Say how many lines in the data hold "center". Nothing else belongs in the answer.

#### Exercise material

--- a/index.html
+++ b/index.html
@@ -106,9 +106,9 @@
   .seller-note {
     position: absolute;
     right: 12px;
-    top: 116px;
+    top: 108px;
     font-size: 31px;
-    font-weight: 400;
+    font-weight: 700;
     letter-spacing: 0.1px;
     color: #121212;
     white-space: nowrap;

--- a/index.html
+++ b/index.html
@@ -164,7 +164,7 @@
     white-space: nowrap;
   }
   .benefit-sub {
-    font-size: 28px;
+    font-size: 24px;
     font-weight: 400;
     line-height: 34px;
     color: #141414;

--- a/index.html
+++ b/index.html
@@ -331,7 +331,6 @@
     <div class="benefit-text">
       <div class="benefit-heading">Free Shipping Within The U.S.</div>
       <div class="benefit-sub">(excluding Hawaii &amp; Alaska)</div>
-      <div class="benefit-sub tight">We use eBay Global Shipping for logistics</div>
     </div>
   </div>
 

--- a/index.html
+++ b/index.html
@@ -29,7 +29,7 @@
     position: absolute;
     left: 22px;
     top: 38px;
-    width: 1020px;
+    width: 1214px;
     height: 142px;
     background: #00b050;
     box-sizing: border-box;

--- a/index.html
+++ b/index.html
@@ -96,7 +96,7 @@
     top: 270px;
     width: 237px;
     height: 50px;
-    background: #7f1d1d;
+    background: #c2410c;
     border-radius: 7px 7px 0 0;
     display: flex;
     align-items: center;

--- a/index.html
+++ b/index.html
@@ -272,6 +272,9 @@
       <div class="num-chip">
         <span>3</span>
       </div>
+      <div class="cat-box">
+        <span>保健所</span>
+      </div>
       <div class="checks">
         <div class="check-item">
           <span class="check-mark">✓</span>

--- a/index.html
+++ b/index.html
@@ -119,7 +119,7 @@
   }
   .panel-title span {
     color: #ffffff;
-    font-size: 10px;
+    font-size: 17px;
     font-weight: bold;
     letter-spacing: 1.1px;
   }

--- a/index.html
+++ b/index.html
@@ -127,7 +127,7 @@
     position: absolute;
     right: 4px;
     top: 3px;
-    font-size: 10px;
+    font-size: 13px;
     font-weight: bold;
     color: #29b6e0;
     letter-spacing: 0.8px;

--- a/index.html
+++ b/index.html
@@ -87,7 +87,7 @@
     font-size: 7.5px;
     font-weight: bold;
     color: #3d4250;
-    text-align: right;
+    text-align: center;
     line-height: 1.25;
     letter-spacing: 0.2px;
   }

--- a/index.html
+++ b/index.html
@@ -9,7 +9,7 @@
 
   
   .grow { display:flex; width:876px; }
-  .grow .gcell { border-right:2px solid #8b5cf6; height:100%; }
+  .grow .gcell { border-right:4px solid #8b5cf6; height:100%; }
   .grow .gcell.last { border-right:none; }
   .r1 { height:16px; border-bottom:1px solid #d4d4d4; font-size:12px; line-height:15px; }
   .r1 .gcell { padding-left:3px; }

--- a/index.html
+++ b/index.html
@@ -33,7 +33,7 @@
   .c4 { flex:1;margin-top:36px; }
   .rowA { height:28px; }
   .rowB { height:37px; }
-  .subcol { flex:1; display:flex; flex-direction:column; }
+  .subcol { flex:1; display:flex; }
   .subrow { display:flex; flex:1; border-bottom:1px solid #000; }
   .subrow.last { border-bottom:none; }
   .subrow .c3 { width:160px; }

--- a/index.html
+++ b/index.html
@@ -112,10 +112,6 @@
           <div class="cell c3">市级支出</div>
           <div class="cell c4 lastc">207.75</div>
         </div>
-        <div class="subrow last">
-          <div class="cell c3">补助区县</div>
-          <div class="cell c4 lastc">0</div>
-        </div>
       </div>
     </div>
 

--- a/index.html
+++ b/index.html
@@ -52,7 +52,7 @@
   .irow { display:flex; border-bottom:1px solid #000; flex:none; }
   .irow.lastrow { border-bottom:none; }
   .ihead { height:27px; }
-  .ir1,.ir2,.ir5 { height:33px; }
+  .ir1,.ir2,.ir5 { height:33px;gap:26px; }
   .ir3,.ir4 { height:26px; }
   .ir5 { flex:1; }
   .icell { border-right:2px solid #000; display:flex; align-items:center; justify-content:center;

########

### Task solution
3